Un­pack as soon as you get there. I hate un­pack­ing, but no mat­ter how tired I am I will at least take out the items that need hang­ing and put them in the wardrobe. Just hang­ing a suit jacket up overnight can be enough to get the pack­ing creases out of it. For the trousers, use one of the clip hang­ers in the wardrobe that are meant for women’s skirts. Clip the trousers at the cuffs and hang them up (upside down). Depend­ing on the fab­ric, the weight of the trousers can be enough to pull the pack­ing creases out overnight. IRON BE­FORE YOU PACK. Have your shirts ironed and folded be­fore you pack them. Yes, they will get crushed but if you ar­rive at a ho­tel with no iron, or don’t have time to send your shirts to the laun­dry be­fore your first ap­point­ment, you will have a shirt that was re­cently ironed and just has a few pack­ing creases. And if there is an iron in your room, you can give it a quick once-over and you’re good to go.

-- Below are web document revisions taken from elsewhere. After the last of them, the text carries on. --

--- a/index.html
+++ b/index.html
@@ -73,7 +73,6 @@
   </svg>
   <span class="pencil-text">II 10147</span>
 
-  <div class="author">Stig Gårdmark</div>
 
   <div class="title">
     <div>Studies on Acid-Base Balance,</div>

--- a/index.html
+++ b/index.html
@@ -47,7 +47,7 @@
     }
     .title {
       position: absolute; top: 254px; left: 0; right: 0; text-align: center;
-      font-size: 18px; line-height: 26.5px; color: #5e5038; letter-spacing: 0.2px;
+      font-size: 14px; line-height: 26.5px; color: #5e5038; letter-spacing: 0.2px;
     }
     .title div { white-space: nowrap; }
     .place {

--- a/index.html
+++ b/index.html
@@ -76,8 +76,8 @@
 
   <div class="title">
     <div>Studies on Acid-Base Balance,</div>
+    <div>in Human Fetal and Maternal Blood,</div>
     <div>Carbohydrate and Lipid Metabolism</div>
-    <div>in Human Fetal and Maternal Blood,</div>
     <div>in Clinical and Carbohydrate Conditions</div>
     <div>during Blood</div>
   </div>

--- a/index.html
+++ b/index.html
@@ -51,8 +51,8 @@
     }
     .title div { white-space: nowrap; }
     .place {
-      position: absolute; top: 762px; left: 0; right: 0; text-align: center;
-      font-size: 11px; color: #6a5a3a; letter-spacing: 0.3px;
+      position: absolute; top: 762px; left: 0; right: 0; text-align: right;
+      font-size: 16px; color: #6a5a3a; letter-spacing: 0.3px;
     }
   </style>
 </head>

Use the ho­tel iron with cau­tion. The first thing I do when I check into a ho­tel is ask for an iron and iron­ing board. More of­ten than not, ho­tel irons are rubbish. They’re cheap, they’re never cleaned and they of­ten spit wa­ter and dirt at your clothes rather than a shot of clean steam. No mat­ter how good the iron is, al­ways use a hand­ker­chief (or pil­low­case) be­tween your trousers and the iron so you don’t get a nasty sheen on the fab­ric. Test the iron on an in­con­spic­u­ous part of your shirt be­fore you iron it. THE FI­NAL ANAL­Y­SIS. I travel with a small por­ta­ble clothes steamer, which is ex­cel­lent for get­ting a jacket back into ship shape. I could have left it at home on this trip as I never used it. Just hang­ing up the Burberry travel suit was enough to get it back into ship shape. Hong Kong is known for its tailors and many busi­ness­men buy a suit when on a work trip. On day three of our Hong Kong ad­ven­ture I was catch­ing the Star Ferry across the har­bour to a meet­ing when I was stopped by a well-dressed busi­ness­man who asked me where I had my suit made. I took it as proof the travel tai­lor­ing con­cept works, as surely no one would com­pli­ment some­one on a crushed suit?